Chronic kidney disease (CKD) is a common co-morbidity of patients with atherosclerotic vascular disease, and may influence the response to antiplatelet therapy. We, therefore, sought to investigate its effect on platelet activation and on-treatment residual platelet reactivity. We assessed platelet activation and the response to clopidogrel and aspirin in 316 patients after percutaneous intervention with stent implantation. CKD was defined as a glomerular filtration rate <60 mL/min/1.73 m(2) according to the Modification of Diet in Renal Disease formula. Surface expression of activated glycoprotein IIb/IIIa without the addition of agonists was determined to assess baseline platelet activation. GPIIb/IIIa in response to adenosine diphosphate (ADP) and arachidonic acid (AA), as well as the VerifyNow assays and light transmission aggregometry (LTA) were used to measure residual platelet reactivity.
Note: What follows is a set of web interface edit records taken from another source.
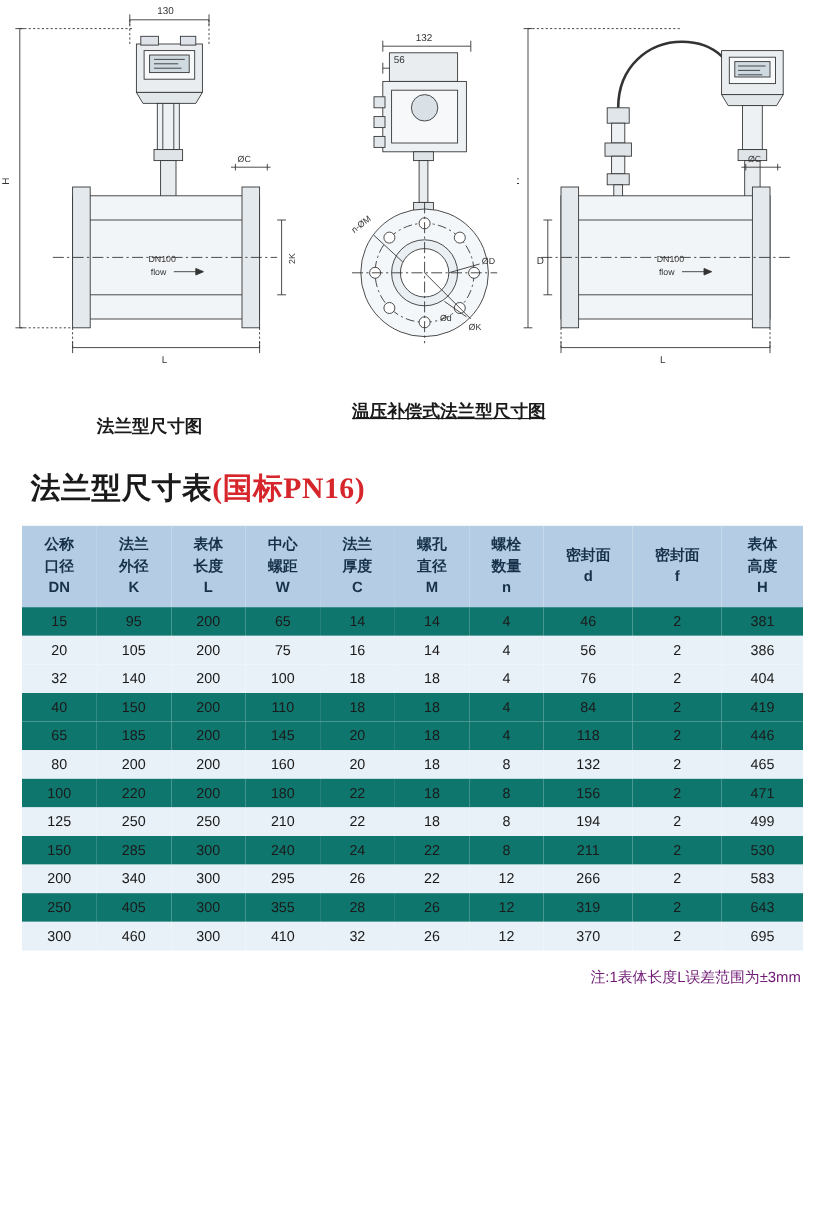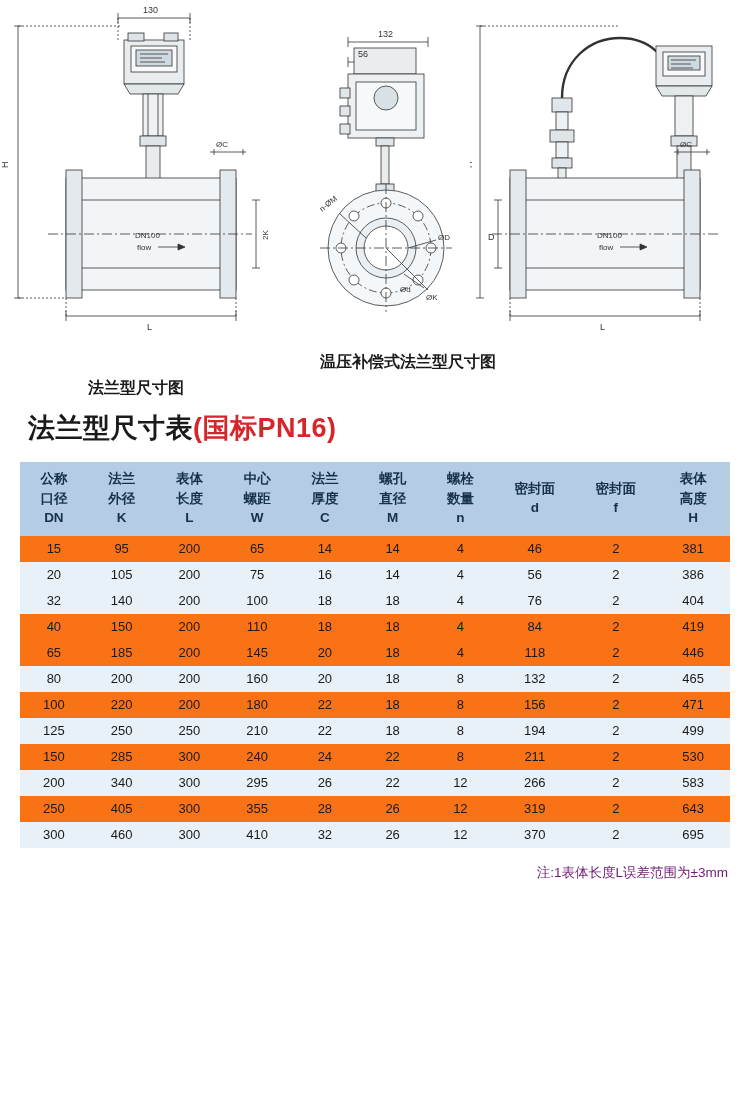--- a/index.html
+++ b/index.html
@@ -35,7 +35,7 @@
     white-space: nowrap;
   }
   .caption-1 { left: 88px; top: 28px; }
-  .caption-2 { left: 320px; top: 2px; }
+  .caption-2 { left: 320px; top: 14px; text-decoration: underline; }
 
   
   .table-title {

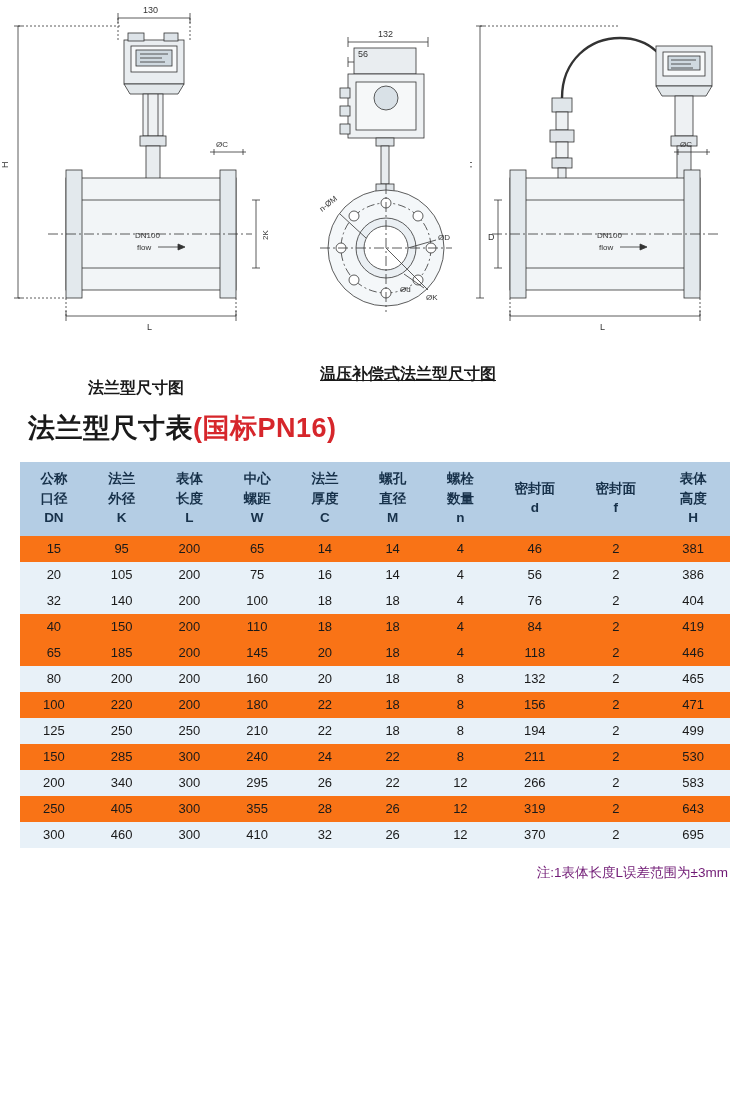--- a/index.html
+++ b/index.html
@@ -39,10 +39,11 @@
 
   
   .table-title {
-    margin: 14px 0 14px 28px;
+    margin: 30px 0 14px 28px;
     font-size: 27px;
     font-weight: bold;
     letter-spacing: 0.5px;
+    font-family: Liberation Serif, serif;
   }
   .table-title .accent { color: #d6262b; }
 

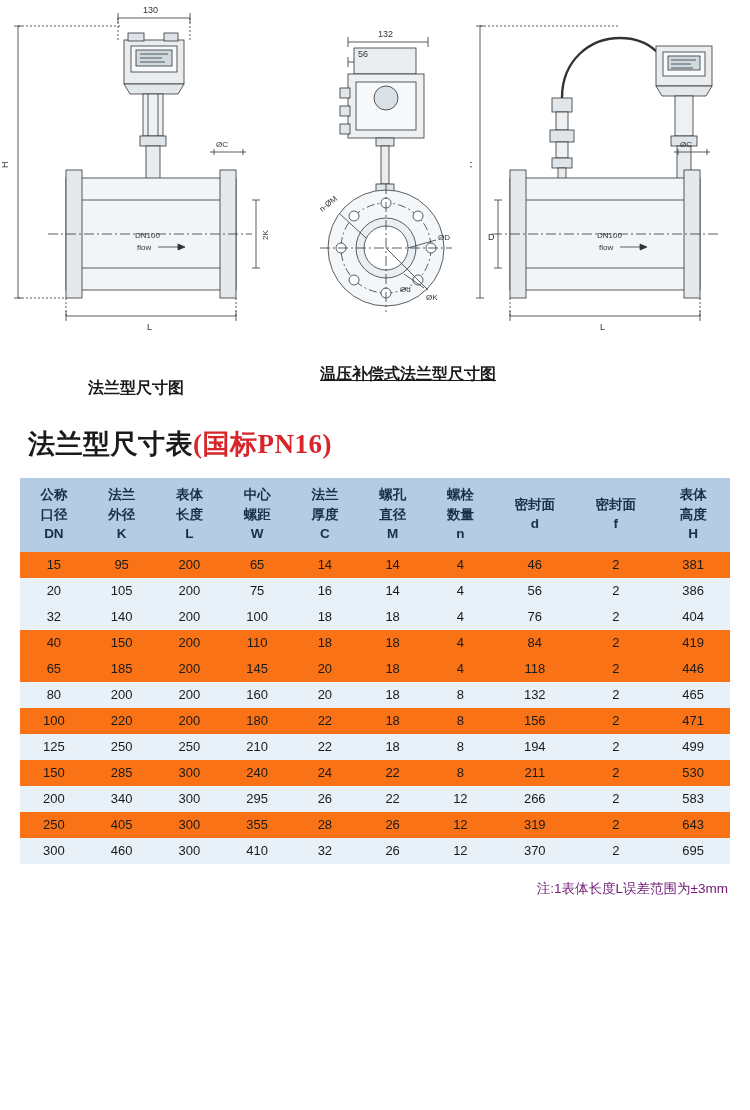--- a/index.html
+++ b/index.html
@@ -76,7 +76,7 @@
     font-size: 13px;
     color: #1a1a1a;
   }
-  table.dim tbody tr.even { background: #f97316; }
+  table.dim tbody tr.even { background: #0f766e; }
   table.dim tbody tr.odd { background: #e8f1f8; }
 
   .note {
Baseline platelet activation was significantly increased in CKD patients compared with patients without renal insufficiency [3.1 versus 2.7 mean fluorescence intensity (MFI), P = 0.001]. Moreover, patients with CKD exhibited a more pronounced expression of GPIIb/IIIa in response to ADP (13 versus 9.6 MFI) and AA (6 versus 5.1 MFI; both P≤ 0.02) than patients without CKD. In the VerifyNow assays, CKD patients showed significantly higher platelet reactivity than patients without CKD (P2Y12 assay: 239 versus 182 P2Y12 Reaction Units; aspirin assay: 415 versus 399 Aspirin Reaction Units; both P≤ 0.03). Further, patients with CKD had significantly higher platelet reactivity by LTA in response to ADP (49.9 versus 43.2%, P = 0.01). Finally, high on-treatment residual ADP-inducible platelet reactivity by the VerifyNow P2Y12 assay and by LTA occurred significantly more frequent in patients with CKD (VerifyNow: 52.2 versus 26.2%, P < 0.001; LTA: 23.3 versus 12.1%, P = 0.01). Patients with CKD exhibit increased platelet activation, and an attenuated response to dual antiplatelet therapy compared with patients without renal insufficiency.